Autism Information for Parents, Practitioners & Professionals…


A Family’s Journey:
The French Context

Magali Pignard
Grenoble, France

In France 80% of professionals have a psychoanalytic approach to autism – for them, autism is a mental illness. They believe the child has a psychosis, which is induced by his environment; he has a classic neurological functioning, but something in his familial environment has traumatised him and he has built defenses to cope with this environment. Finally they say he takes refuge in his world to escape the real world.

The treatment consists of not intervening, since the desire to come out of his world must come from inside himself.

The professionals, when they speak to the public, don’t directly say all this, so as not to have conflict with the parents’ associations. They say that there are many factors, so there is a place for their approach. “Many factors” means for them that treatment must take several approaches, including psychoanalysis. This is the approach that is taught to students of psychology and psychiatry, in most university programs. The discoveries on the neurology of the brain are seen as a validation of the psychoanalytic theories.

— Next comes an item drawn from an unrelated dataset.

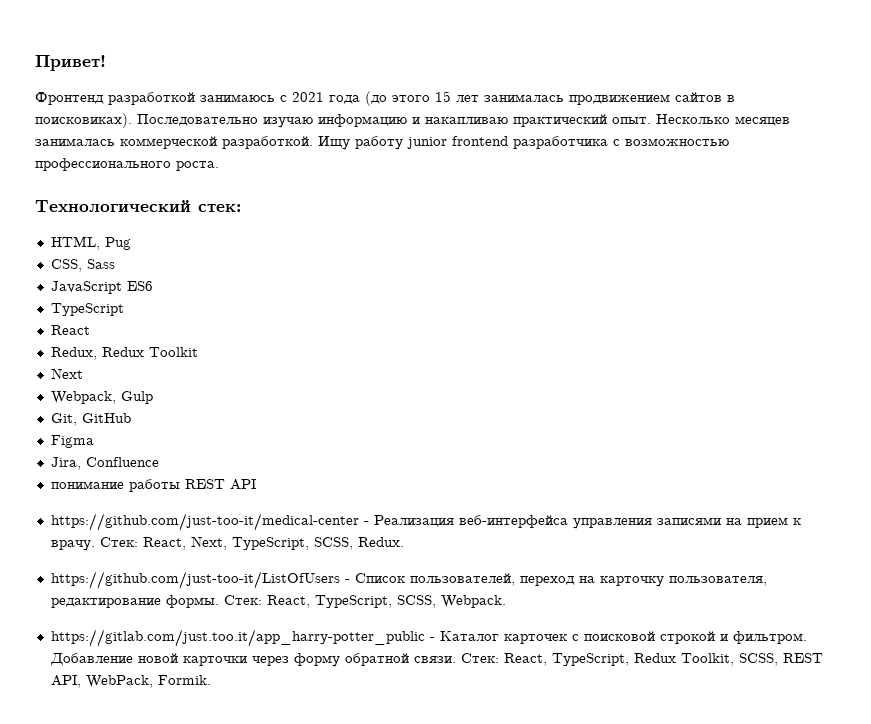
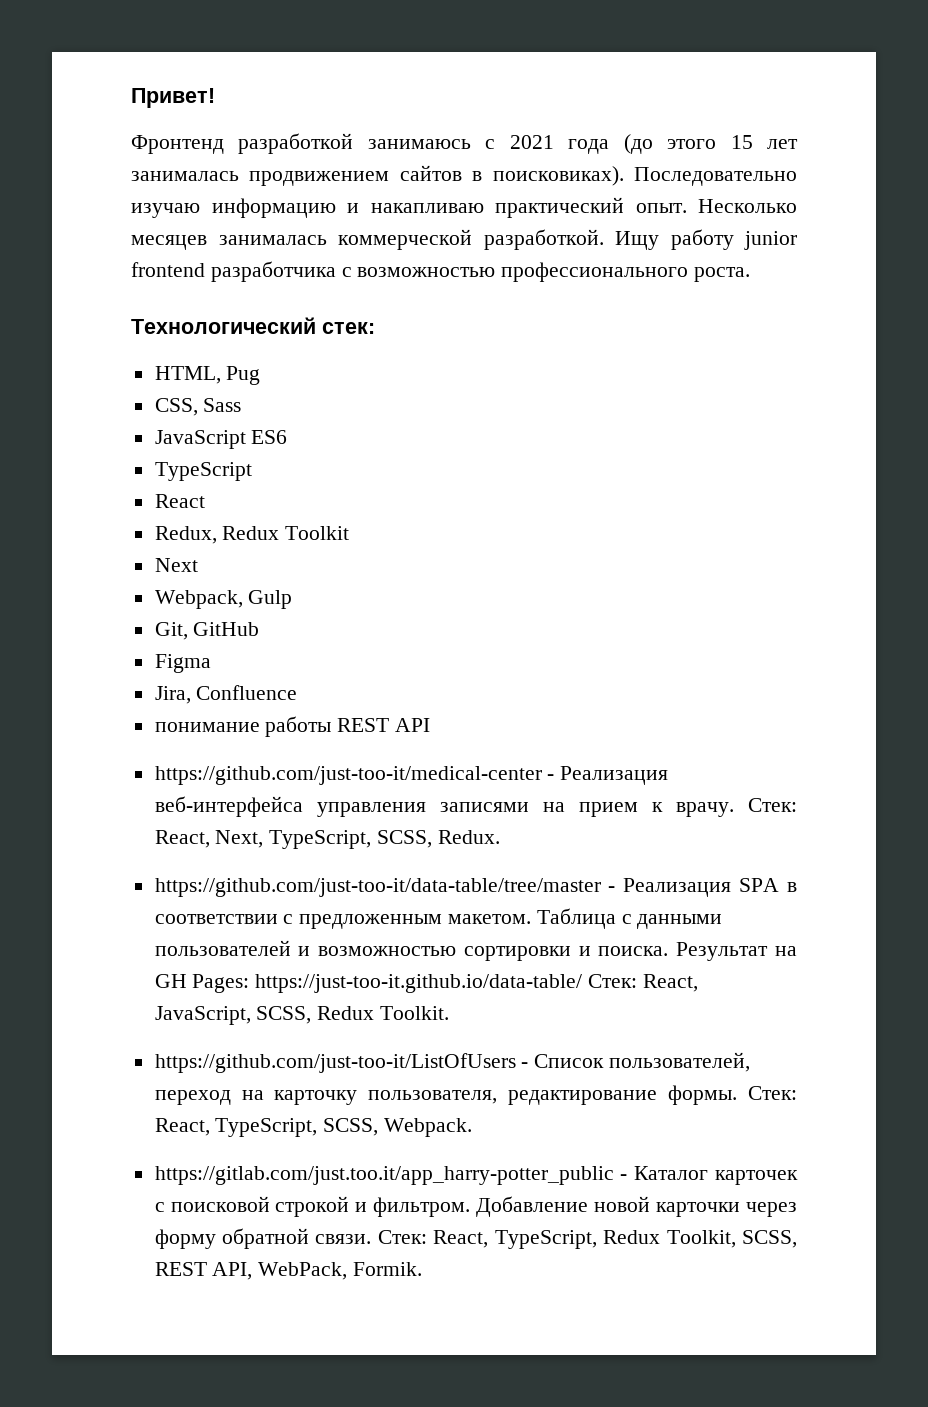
(404, 542) none -> [154,878,797,897] [154,908,723,929] [154,940,798,961] [154,974,698,993] [154,1006,450,1025] // https://github.com/just-too-it/data-table/tree/master - Реализация SPA в соответствии с предложенным макетом. Таблица с данными пользователей и возможностью сортировки и поиска. Результат на GH Pages: https://just-too-it.github.io/data-table/ Стек: React, JavaScript, SCSS, Redux Toolkit.

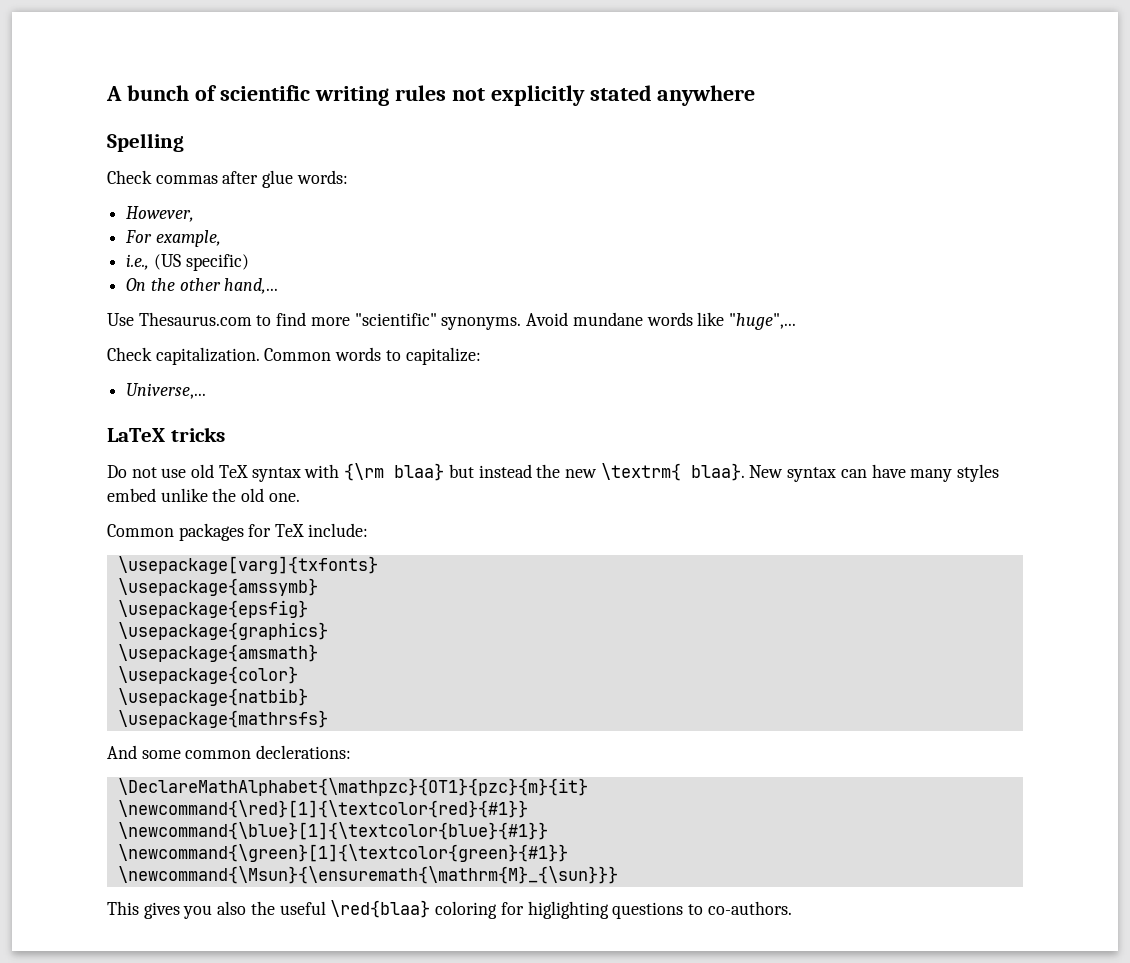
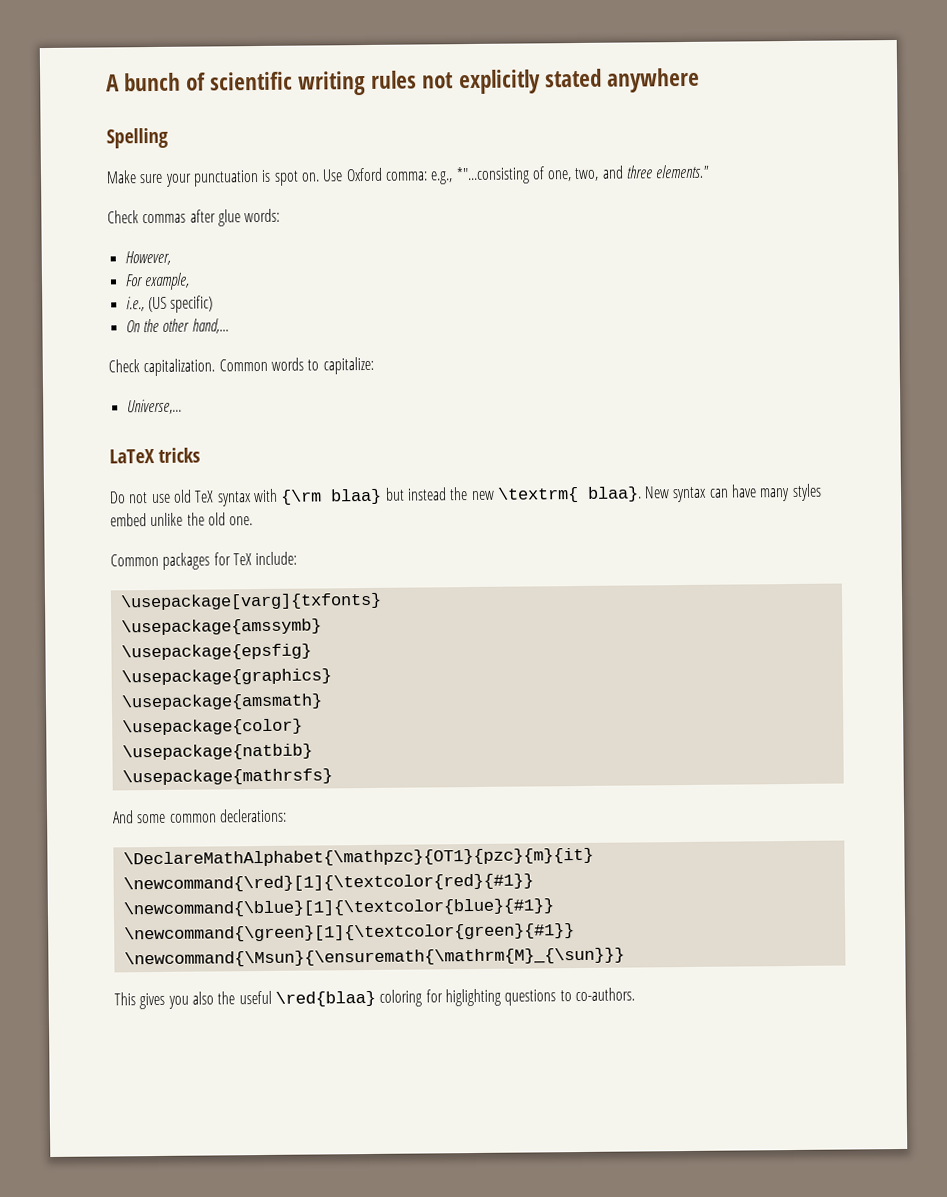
(184, 142) none -> [106,164,711,187] // Make sure your punctuation is spot on. Use Oxford comma: e.g., *"...consisting of one, two, and three elements."
[107,312,796,330] // Use Thesaurus.com to find more "scientific" synonyms. Avoid mundane words like "huge",... -> (229, 326) none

Behavioral and cognitive approaches are not well represented in the universities, because of the strong pressure put on by the psychoanalysts, who are the majority.

Typical path of an uninformed family

At the baby-nursery (0-3 years) or at the nursery (3 years), the school psychologist or psychologist of the baby-nursery, or the pediatrician, have the child brought to the Medico-Psychology Center (a public institution). There, they see the child and the parents; while the child “plays”, they interrogate the parents, giving them to understand that they are responsible for the child’s problems. Nothing is said of these problems. But the professionals mark on the dossier of the child “infantile psychosis.”

The school puts pressure on the parents for them to take their child out and place him or her in an institution the psychiatric day clinic. The education team works with the medical team to accomplish this.

When the parents request a handicap allocation (financial support) from the state, the state proposes placement in an institution (no education provided, psychoanalytic approach). If the parents refuse, the allocation is denied. The authorities can report the parents to social services for “lack of care.” The child is considered to be psychotic, therefore it is implied that the familial environment is to blame; that is sufficient to remove parental authority.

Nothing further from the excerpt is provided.